## WHAT TO WORK ON
Once the pictures are set aside, retype the remaining entries exactly.

## DATA UNDER STUDY
——

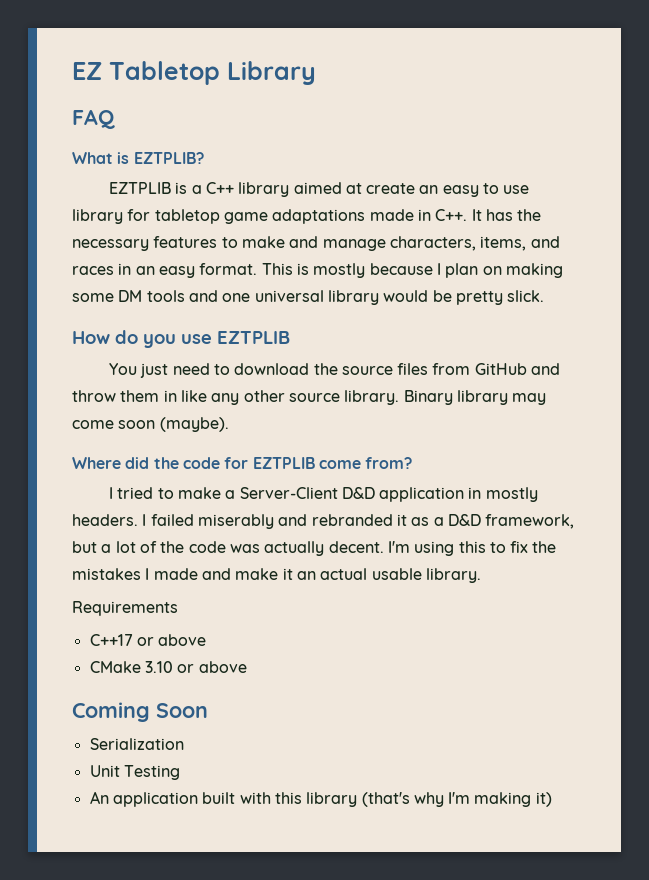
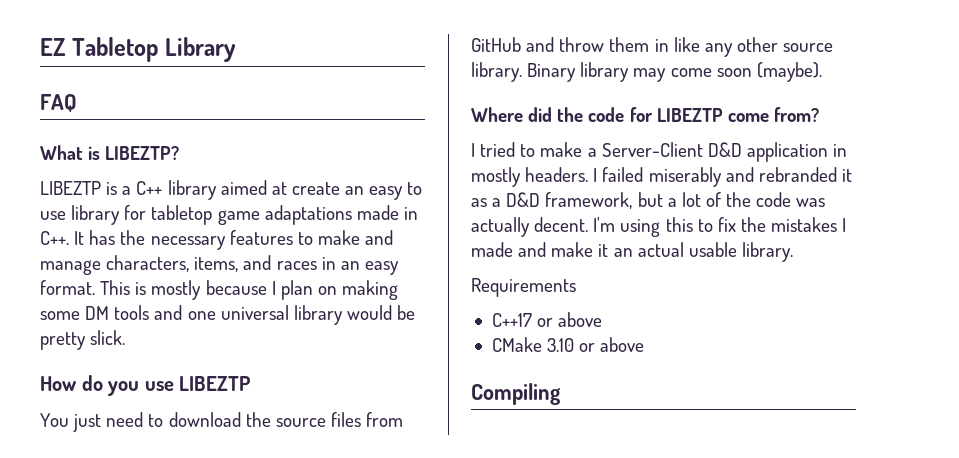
[133,152,204,164] [108,182,171,194] EZTPLIB? // EZTPLIB -> [105,146,180,160] [40,181,101,195] LIBEZTP? // LIBEZTP
[217,331,290,344] EZTPLIB -> [179,376,251,391] LIBEZTP
[252,457,315,469] EZTPLIB -> [656,108,723,122] LIBEZTP
[72,702,208,722] [89,738,184,750] [89,765,180,780] [89,791,552,807] Coming Soon // Serialization // Unit Testing // An application built with this library (that's why I'm making it) -> [471,383,561,405] Compiling

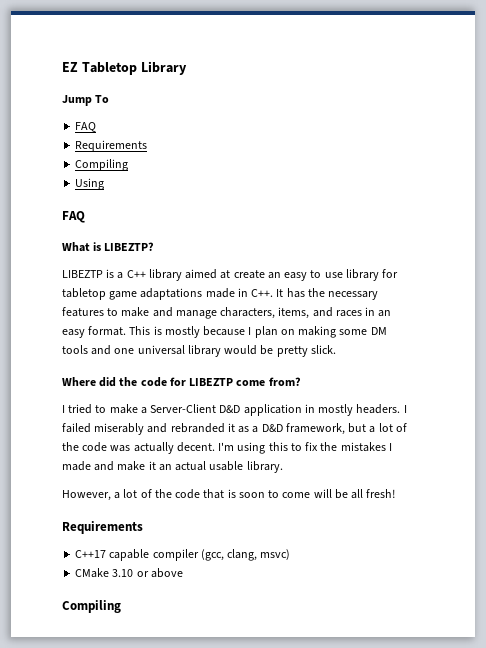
(236, 49) none -> [62,95,110,106] [75,122,97,132] [75,140,148,152] [75,159,129,171] [75,178,105,190] // Jump To // FAQ // Requirements // Compiling // Using
[40,375,251,396] [40,412,404,432] [471,37,834,57] [471,62,822,82] // How do you use LIBEZTP // You just need to download the source files from GitHub and throw them in like any other source library. Binary library may come soon (maybe). -> (336, 349) none
[471,278,576,297] [491,312,603,327] Requirements // C++17 or above -> [62,489,396,501] [62,521,143,534] [75,549,291,561] However, a lot of the code that is soon to come will be all fresh! // Requirements // C++17 capable compiler (gcc, clang, msvc)

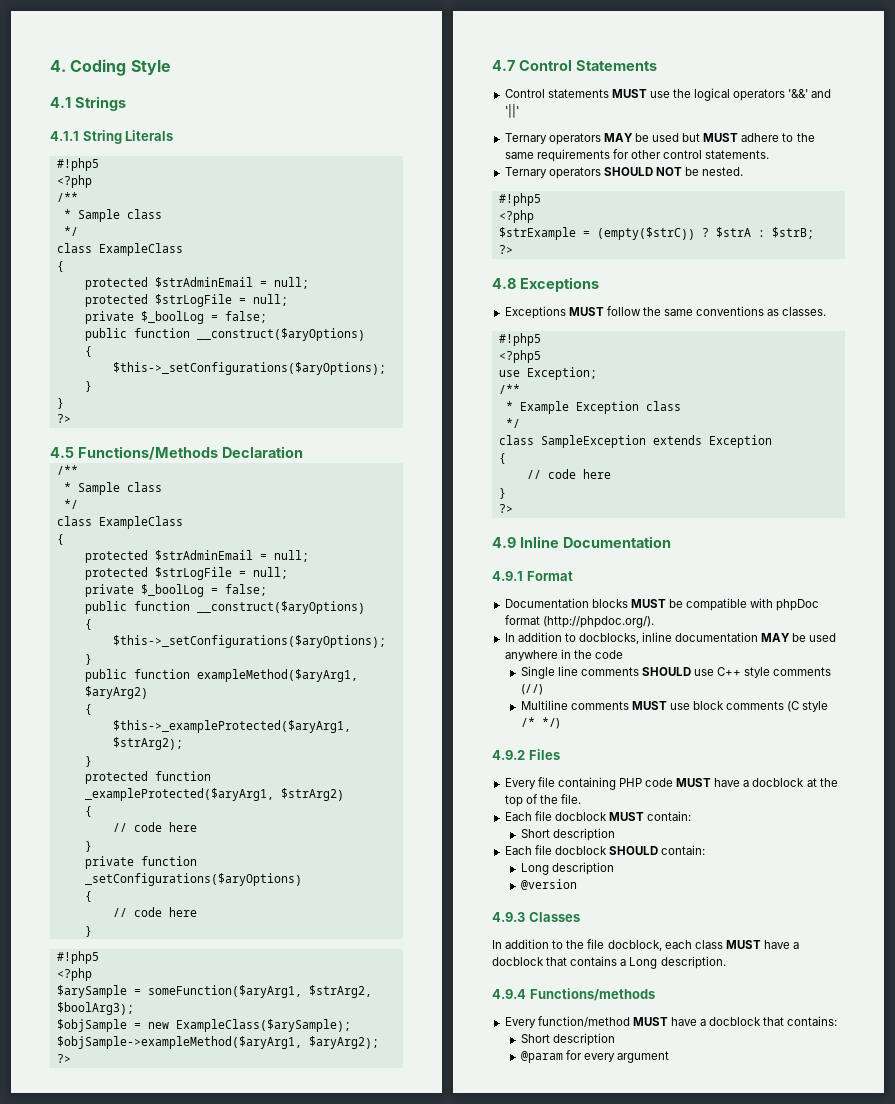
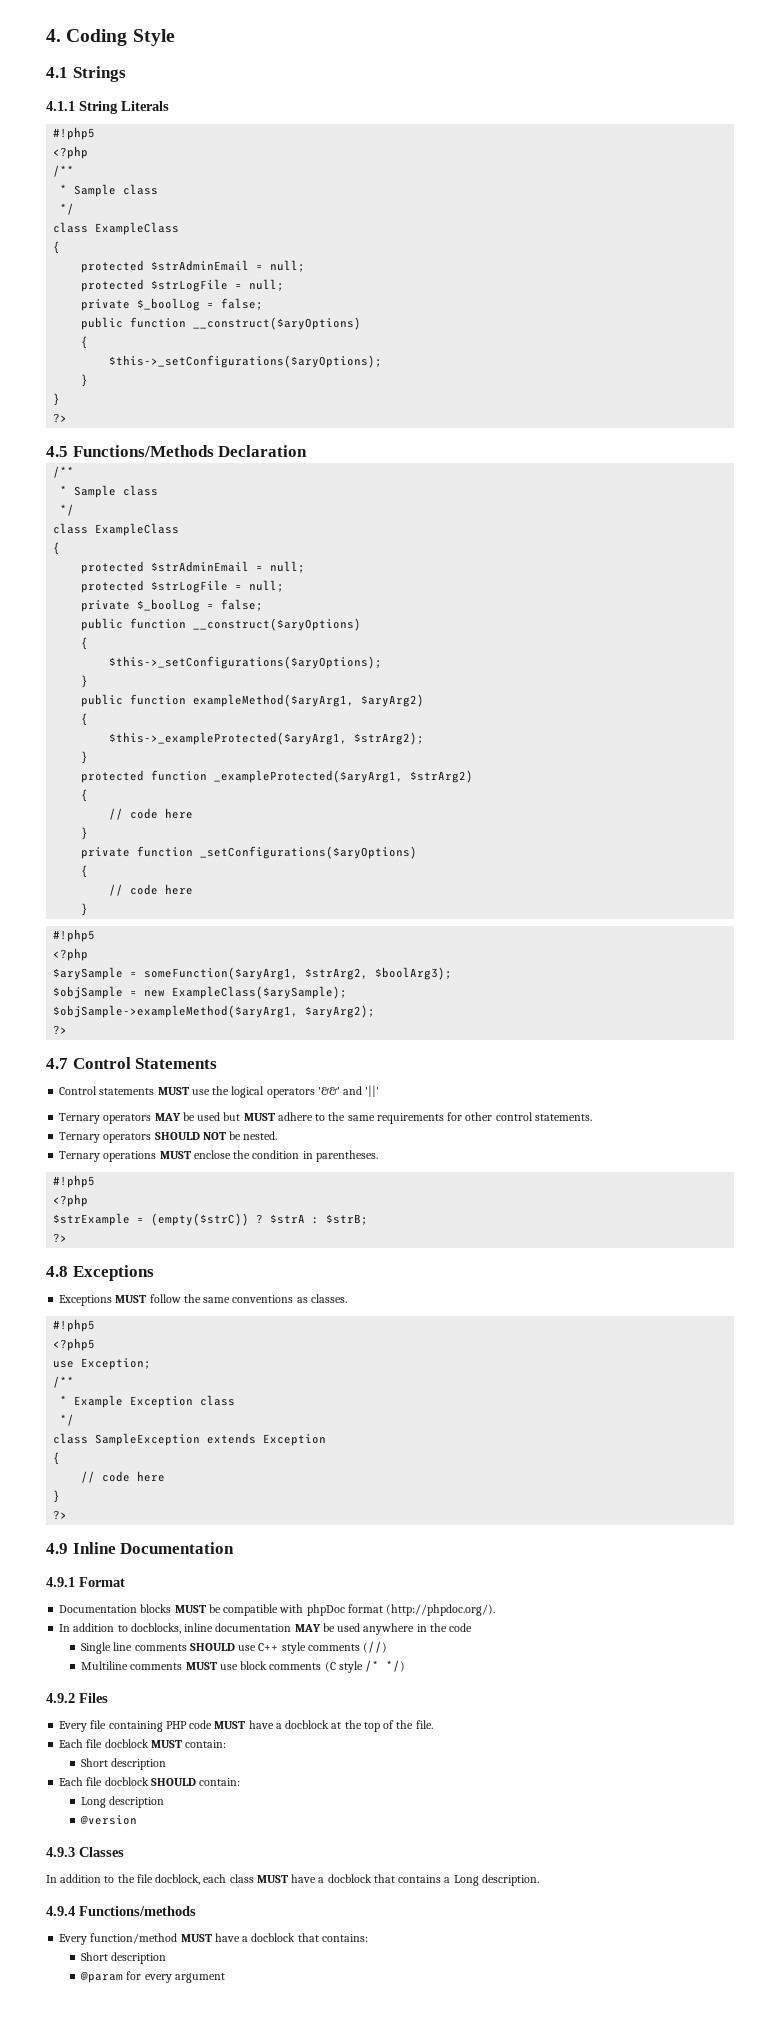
(744, 171) none -> [59,1150,378,1162] // Ternary operations MUST enclose the condition in parentheses.

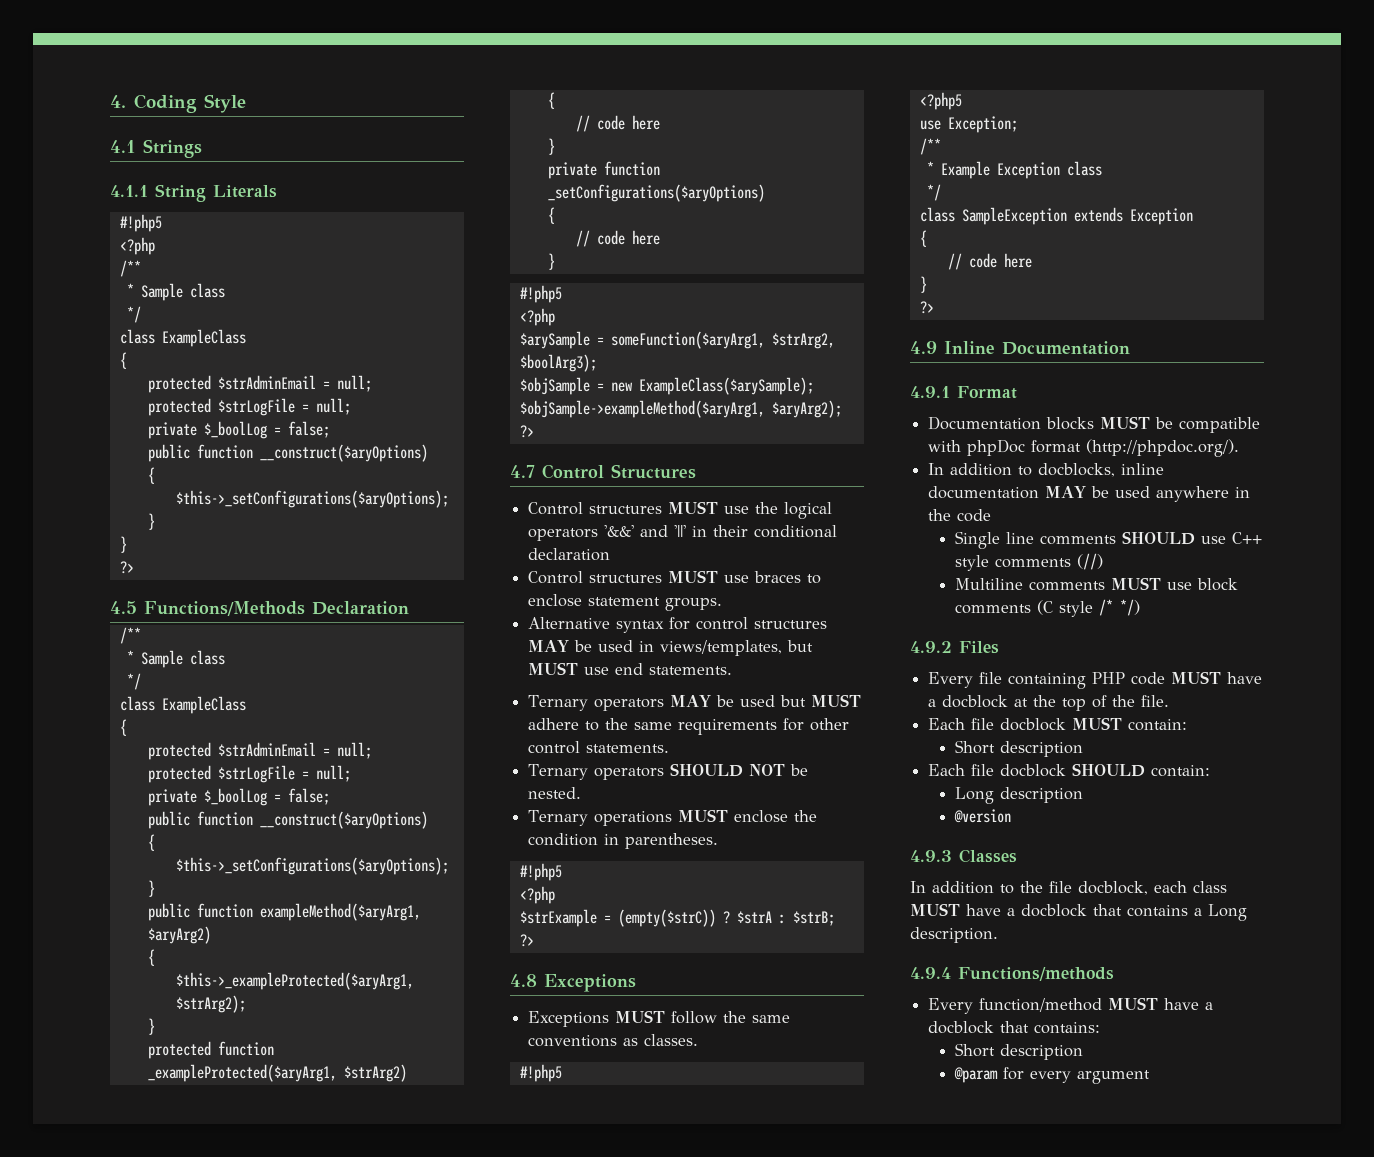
[135,1058,218,1069] [59,1086,155,1095] Statements // Control statements -> [611,464,696,479] [528,502,663,515] Structures // Control structures
(380, 1091) none -> [692,525,838,538] [528,548,611,561] [528,570,822,584] [528,594,723,611] [528,617,828,633] [528,640,814,656] [528,662,733,675] in their conditional declaration // Control structures MUST use braces to enclose statement groups. // Alternative syntax for control structures MAY be used in views/templates, but MUST use end statements.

——

## SOLUTION TO THE PROBLEM
[133,152,204,164] [108,182,171,194] EZTPLIB? // EZTPLIB -> [105,146,180,160] [40,181,101,195] LIBEZTP? // LIBEZTP
[217,331,290,344] EZTPLIB -> [179,376,251,391] LIBEZTP
[252,457,315,469] EZTPLIB -> [656,108,723,122] LIBEZTP
[72,702,208,722] [89,738,184,750] [89,765,180,780] [89,791,552,807] Coming Soon // Serialization // Unit Testing // An application built with this library (that's why I'm making it) -> [471,383,561,405] Compiling

(236, 49) none -> [62,95,110,106] [75,122,97,132] [75,140,148,152] [75,159,129,171] [75,178,105,190] // Jump To // FAQ // Requirements // Compiling // Using
[40,375,251,396] [40,412,404,432] [471,37,834,57] [471,62,822,82] // How do you use LIBEZTP // You just need to download the source files from GitHub and throw them in like any other source library. Binary library may come soon (maybe). -> (336, 349) none
[471,278,576,297] [491,312,603,327] Requirements // C++17 or above -> [62,489,396,501] [62,521,143,534] [75,549,291,561] However, a lot of the code that is soon to come will be all fresh! // Requirements // C++17 capable compiler (gcc, clang, msvc)

(744, 171) none -> [59,1150,378,1162] // Ternary operations MUST enclose the condition in parentheses.

[135,1058,218,1069] [59,1086,155,1095] Statements // Control statements -> [611,464,696,479] [528,502,663,515] Structures // Control structures
(380, 1091) none -> [692,525,838,538] [528,548,611,561] [528,570,822,584] [528,594,723,611] [528,617,828,633] [528,640,814,656] [528,662,733,675] in their conditional declaration // Control structures MUST use braces to enclose statement groups. // Alternative syntax for control structures MAY be used in views/templates, but MUST use end statements.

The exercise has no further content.